/rsolr

An idiomatic R interface to Solr

Primary LanguageR

Description

The `rsolr` package is an idiomatic R interface to Solr based on deferred evaluation. A Solr core is represented as a data frame or list that supports Solr-side filtering, sorting, transformation and aggregation, all through the familiar base R API. Queries are processed lazily, i.e., a query is only sent to the database when the data are required.

Features

  • Store, retrieve and compute on data with Solr, from R
  • Use familiar R syntax and function names from the base R API, with some extensions
  • Model data as either a data.frame or list, or use the low-level query API
  • Conveniently manipulate document collections after retrieval
  • Autogenerate a Solr schema from a data.frame
  • Experiment with the embedded Solr instance
  • Extend to support additional/custom Solr features

Example using data from R

This is inspired by some manipulations in the dplyr vignette.

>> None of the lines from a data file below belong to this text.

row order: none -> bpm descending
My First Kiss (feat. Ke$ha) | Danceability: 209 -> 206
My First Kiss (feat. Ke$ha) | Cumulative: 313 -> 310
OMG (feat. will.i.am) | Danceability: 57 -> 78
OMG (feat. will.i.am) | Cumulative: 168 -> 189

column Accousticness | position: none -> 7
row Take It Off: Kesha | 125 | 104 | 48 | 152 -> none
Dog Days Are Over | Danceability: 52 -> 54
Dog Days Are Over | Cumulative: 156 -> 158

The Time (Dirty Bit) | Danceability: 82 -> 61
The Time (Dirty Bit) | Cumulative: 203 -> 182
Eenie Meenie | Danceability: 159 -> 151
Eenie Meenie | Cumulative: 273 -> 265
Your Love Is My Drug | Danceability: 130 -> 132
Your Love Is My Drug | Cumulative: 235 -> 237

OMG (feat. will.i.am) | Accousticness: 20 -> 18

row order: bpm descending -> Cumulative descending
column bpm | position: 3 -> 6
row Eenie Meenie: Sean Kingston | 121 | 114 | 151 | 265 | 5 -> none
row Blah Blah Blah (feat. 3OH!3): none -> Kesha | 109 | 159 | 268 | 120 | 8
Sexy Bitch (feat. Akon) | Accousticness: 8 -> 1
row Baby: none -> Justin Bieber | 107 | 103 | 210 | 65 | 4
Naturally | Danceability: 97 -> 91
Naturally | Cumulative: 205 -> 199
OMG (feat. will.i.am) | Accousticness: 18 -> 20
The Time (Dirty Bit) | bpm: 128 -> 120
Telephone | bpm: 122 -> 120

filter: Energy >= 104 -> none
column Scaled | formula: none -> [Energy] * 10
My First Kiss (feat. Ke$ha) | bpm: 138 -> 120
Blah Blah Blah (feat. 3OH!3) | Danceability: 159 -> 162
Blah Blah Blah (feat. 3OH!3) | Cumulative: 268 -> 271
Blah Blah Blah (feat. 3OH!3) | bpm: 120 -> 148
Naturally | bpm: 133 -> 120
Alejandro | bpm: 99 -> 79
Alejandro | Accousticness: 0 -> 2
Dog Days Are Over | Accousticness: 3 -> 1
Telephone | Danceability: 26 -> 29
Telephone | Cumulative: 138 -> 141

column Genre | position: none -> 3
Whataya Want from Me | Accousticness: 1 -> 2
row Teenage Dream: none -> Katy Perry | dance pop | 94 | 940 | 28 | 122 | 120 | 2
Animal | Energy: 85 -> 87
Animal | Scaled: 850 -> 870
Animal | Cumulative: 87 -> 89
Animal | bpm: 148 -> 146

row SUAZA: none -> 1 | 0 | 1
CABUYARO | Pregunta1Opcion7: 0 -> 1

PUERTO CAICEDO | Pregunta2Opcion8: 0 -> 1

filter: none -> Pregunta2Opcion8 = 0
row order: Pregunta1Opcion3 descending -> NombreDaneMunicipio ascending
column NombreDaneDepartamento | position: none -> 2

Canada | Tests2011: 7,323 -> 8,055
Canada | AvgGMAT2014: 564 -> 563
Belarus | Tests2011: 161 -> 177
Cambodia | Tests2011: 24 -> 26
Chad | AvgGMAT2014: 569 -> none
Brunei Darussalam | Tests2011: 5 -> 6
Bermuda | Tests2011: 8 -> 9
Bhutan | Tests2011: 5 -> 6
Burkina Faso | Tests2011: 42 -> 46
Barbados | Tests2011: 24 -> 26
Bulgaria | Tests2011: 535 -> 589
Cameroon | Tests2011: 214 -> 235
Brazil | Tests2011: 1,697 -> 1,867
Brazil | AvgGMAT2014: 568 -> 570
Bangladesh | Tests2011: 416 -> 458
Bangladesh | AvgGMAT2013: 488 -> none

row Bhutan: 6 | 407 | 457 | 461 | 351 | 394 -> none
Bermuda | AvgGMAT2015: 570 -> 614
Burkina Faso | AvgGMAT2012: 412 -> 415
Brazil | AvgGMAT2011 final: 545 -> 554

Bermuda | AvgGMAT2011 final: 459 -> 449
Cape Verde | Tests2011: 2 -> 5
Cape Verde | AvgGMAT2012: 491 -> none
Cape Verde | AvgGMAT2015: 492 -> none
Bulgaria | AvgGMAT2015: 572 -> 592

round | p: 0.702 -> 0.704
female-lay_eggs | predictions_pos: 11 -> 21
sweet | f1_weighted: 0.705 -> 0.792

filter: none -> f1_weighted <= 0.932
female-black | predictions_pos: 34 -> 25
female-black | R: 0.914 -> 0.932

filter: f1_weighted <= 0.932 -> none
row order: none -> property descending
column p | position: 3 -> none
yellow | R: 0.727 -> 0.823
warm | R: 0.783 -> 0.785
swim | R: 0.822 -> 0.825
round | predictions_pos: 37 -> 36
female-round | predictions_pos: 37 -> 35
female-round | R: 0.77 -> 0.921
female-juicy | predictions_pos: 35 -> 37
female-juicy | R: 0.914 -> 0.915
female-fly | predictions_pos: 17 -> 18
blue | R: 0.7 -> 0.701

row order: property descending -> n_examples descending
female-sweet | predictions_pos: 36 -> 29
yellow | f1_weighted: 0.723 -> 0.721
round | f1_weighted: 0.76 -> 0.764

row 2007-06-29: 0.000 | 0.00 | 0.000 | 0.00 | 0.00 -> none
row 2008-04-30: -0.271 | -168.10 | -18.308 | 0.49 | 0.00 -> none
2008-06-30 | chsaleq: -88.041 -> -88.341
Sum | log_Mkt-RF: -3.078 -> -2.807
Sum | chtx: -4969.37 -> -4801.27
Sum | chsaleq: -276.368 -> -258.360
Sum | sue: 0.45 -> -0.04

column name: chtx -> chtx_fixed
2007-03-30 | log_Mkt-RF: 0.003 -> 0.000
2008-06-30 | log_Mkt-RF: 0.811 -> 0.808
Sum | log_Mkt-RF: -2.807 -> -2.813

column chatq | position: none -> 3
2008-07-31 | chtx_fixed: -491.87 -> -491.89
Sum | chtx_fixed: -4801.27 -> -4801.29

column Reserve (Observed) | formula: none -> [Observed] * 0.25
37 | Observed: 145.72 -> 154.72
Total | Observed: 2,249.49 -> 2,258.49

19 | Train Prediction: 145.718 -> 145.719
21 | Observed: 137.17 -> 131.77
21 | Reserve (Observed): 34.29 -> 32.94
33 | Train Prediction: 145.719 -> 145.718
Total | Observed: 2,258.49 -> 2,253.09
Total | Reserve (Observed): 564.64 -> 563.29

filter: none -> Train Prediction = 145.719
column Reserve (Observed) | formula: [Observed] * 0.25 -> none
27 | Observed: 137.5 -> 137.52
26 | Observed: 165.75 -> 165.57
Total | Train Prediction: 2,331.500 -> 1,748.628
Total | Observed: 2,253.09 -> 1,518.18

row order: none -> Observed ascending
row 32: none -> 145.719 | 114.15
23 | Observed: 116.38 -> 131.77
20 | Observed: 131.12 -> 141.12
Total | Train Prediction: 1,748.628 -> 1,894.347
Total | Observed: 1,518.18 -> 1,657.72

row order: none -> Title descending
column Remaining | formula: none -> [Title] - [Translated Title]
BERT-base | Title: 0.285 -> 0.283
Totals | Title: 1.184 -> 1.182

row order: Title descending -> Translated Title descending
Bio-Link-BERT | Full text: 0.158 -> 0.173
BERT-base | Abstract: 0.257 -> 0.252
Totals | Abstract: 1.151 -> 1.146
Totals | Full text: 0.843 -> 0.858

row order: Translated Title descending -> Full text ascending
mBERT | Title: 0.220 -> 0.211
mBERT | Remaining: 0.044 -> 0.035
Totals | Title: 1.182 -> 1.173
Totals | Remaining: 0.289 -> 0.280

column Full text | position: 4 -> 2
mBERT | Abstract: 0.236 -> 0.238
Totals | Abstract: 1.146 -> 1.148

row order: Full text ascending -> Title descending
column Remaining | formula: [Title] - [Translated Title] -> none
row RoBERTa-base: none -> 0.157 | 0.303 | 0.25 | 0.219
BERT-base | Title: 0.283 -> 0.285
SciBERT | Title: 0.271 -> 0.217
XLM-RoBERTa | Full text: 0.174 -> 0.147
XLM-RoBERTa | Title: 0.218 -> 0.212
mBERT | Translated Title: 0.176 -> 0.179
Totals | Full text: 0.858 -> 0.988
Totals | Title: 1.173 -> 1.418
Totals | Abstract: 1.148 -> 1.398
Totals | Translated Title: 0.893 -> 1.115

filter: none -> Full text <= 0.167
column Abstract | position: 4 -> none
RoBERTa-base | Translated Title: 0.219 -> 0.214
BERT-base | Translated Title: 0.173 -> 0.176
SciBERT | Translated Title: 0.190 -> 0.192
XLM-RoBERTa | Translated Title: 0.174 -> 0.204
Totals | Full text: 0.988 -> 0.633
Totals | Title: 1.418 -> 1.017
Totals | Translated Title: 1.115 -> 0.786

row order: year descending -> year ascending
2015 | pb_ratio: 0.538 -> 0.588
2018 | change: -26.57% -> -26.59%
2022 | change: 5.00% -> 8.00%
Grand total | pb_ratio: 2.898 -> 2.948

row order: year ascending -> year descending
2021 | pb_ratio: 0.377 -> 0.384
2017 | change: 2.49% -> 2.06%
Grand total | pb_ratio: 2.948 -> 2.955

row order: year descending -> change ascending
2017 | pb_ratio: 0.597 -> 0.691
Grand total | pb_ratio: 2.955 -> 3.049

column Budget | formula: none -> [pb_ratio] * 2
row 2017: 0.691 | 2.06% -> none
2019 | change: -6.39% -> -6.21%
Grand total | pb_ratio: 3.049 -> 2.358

Load the New York City 2013 flight data and upload to Solr:

library(nycflights13)
schema <- deriveSolrSchema(flights)
solr <- rsolr:::TestSolr(schema)
sr <- SolrFrame(solr$uri)
sr[] <- flights

Filtering:

subset(sr, month == 1 & day == 1)
head(sr, 10L)

Sorting:

sort(sr, by = ~ year + month + day)

Select fields:

subset(sr, select=c(year, month, day))
sr[c("year", "month", "day")]
sr[c("arr_*", "dep_*")] # Solr globs

Transform:

sr2 <- transform(sr,
                 gain = arr_delay - dep_delay,
                 speed = distance / air_time * 60)
sr2[c("gain", "speed")]

Aggregate:

unique(sr["tailnum"])
aggregate(~ tailnum, sr,
          count = TRUE,
          dist = mean(distance, na.rm=TRUE),
          delay = mean(arr_delay, na.rm=TRUE))

Example using existing Solr core

Construct a SolrFrame using the URL to the existing core:

sr <- SolrFrame("http://my.host.com/solr/mycore")

Convert the SolrFrame to a data.frame, typically after some filtering or aggregation:

df <- as.data.frame(sr)